Zhang Sen, Li Ya-Dan, Cai Yu-Rong, Kang Xiao-Ping, Feng Ye, Li Yu-Chang, Chen Yue-Hong, Li Jing, Bao Li-Li, Jiang Tao
State Key Laboratory of Pathogen and Biosecurity, Beijing Institute of Microbiology and Epidemiology, Academy of Military Medical Sciences, Beijing, China.
College of Basic Medical Sciences, Anhui Medical University, Hefei, China.
Front Genet. 2024 Mar 1;15:1361952. doi: 10.3389/fgene.2024.1361952. eCollection 2024.
The global headlines have been dominated by the sudden and widespread outbreak of monkeypox, a rare and endemic zoonotic disease caused by the monkeypox virus (MPXV). Genomic composition based machine learning (ML) methods have recently shown promise in identifying host adaptability and evolutionary patterns of virus. Our study aimed to analyze the genomic characteristics and evolutionary patterns of MPXV using ML methods. The open reading frame (ORF) regions of full-length MPXV genomes were filtered and 165 ORFs were selected as clusters with the highest homology. Unsupervised machine learning methods of t-distributed stochastic neighbor embedding (t-SNE), Principal Component Analysis (PCA), and hierarchical clustering were performed to observe the DCR characteristics of the selected ORF clusters. The results showed that MPXV sequences post-2022 showed an obvious linear adaptive evolution, indicating that it has become more adapted to the human host after accumulating mutations. For further accurate analysis, the ORF regions with larger variations were filtered out based on the ranking of homology difference to narrow down the key ORF clusters, which drew the same conclusion of linear adaptability. Then key differential protein structures were predicted by AlphaFold 2, which meant that difference in main domains might be one of the internal reasons for linear adaptive evolution. Understanding the process of linear adaptation is critical in the constant evolutionary struggle between viruses and their hosts, playing a significant role in crafting effective measures to tackle viral diseases. Therefore, the present study provides valuable insights into the evolutionary patterns of the MPXV in 2022 from the perspective of genomic composition characteristics analysis through ML methods.
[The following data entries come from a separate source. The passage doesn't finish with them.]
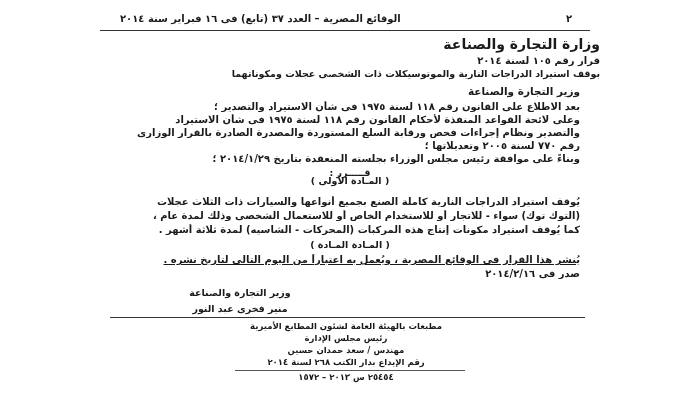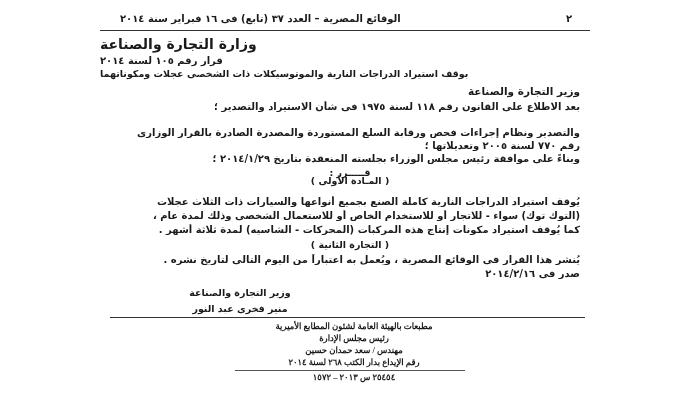"وزارة التجارة والصناعة" .center { text-align: left -> right }
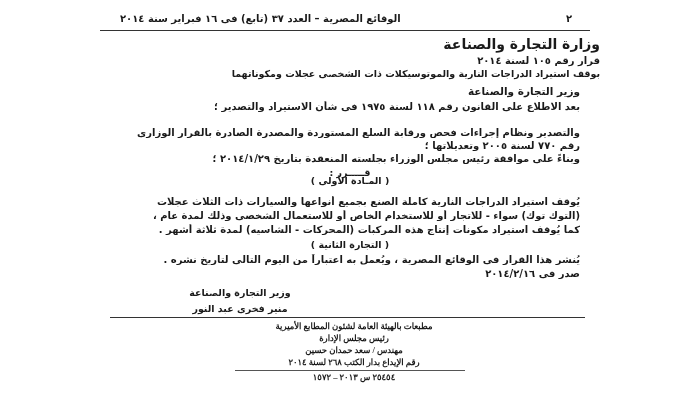"وعلى لائحة القواعد المنفذة لأحكام" div.abs { html: none -> <div>وعلى لائحة القواعد المنفذة لأحكام القانون رقم ١١٨ لسنة ١٩٧٥ فى شأن الاستيراد</div> }
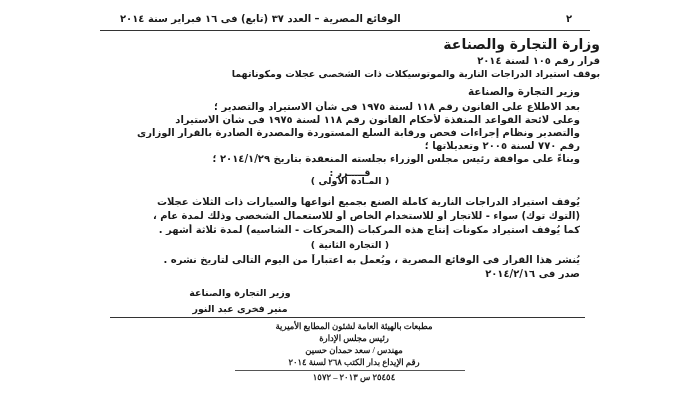"( التجارة الثانية )" div.abs { text: التجارة الثانية -> المـادة المـادة }
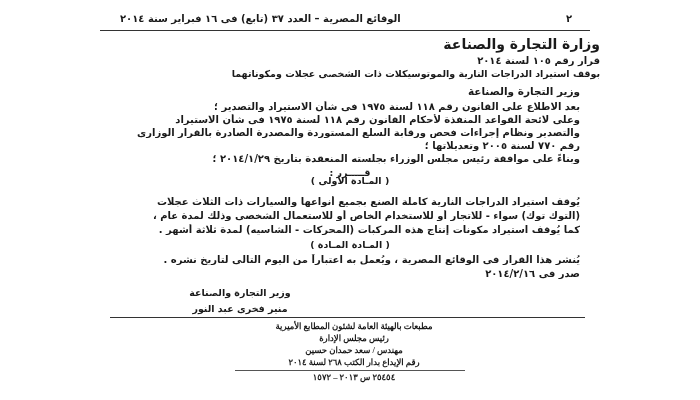"يُنشر هذا القرار فى الوقائع" div.abs { text-decoration: none -> underline }
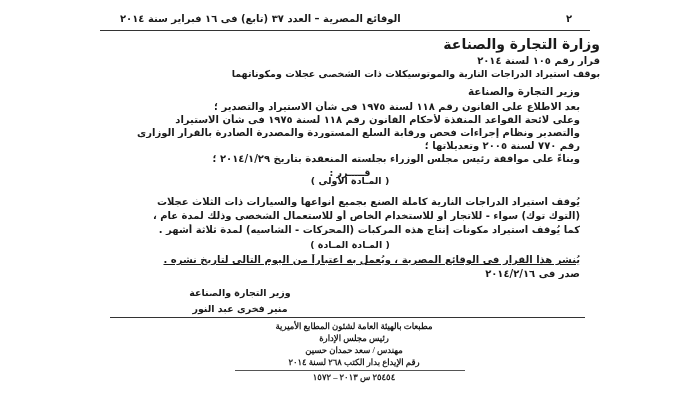"مطبعات بالهيئة العامة لشئون المطابع" .imprint { font-family: Liberation Serif, serif -> none; left: 204px -> 196px }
全球各大媒体头条都被猴痘的突然广泛爆发所占据,猴痘是一种由猴痘病毒(MPXV)引起的罕见的地方性人畜共患病。基于基因组组成的机器学习(ML)方法最近在识别病毒的宿主适应性和进化模式方面显示出前景。我们的研究旨在使用ML方法分析MPXV的基因组特征和进化模式。对全长MPXV基因组的开放阅读框(ORF)区域进行筛选,选择165个ORF作为同源性最高的簇。采用t分布随机邻域嵌入(t-SNE)、主成分分析(PCA)和层次聚类等无监督机器学习方法来观察所选ORF簇的DCR特征。结果表明,2022年后的MPXV序列呈现出明显的线性适应性进化,表明其在积累突变后对人类宿主的适应性更强。为了进行进一步的精确分析,根据同源性差异排名筛选出变异较大的ORF区域,以缩小关键ORF簇范围,得出了相同的线性适应性结论。然后通过AlphaFold 2预测关键差异蛋白结构,这意味着主要结构域的差异可能是线性适应性进化的内在原因之一。了解线性适应过程在病毒与其宿主之间持续的进化斗争中至关重要,对制定有效的病毒性疾病应对措施具有重要意义。因此,本研究通过ML方法从基因组组成特征分析的角度为2022年MPXV的进化模式提供了有价值的见解。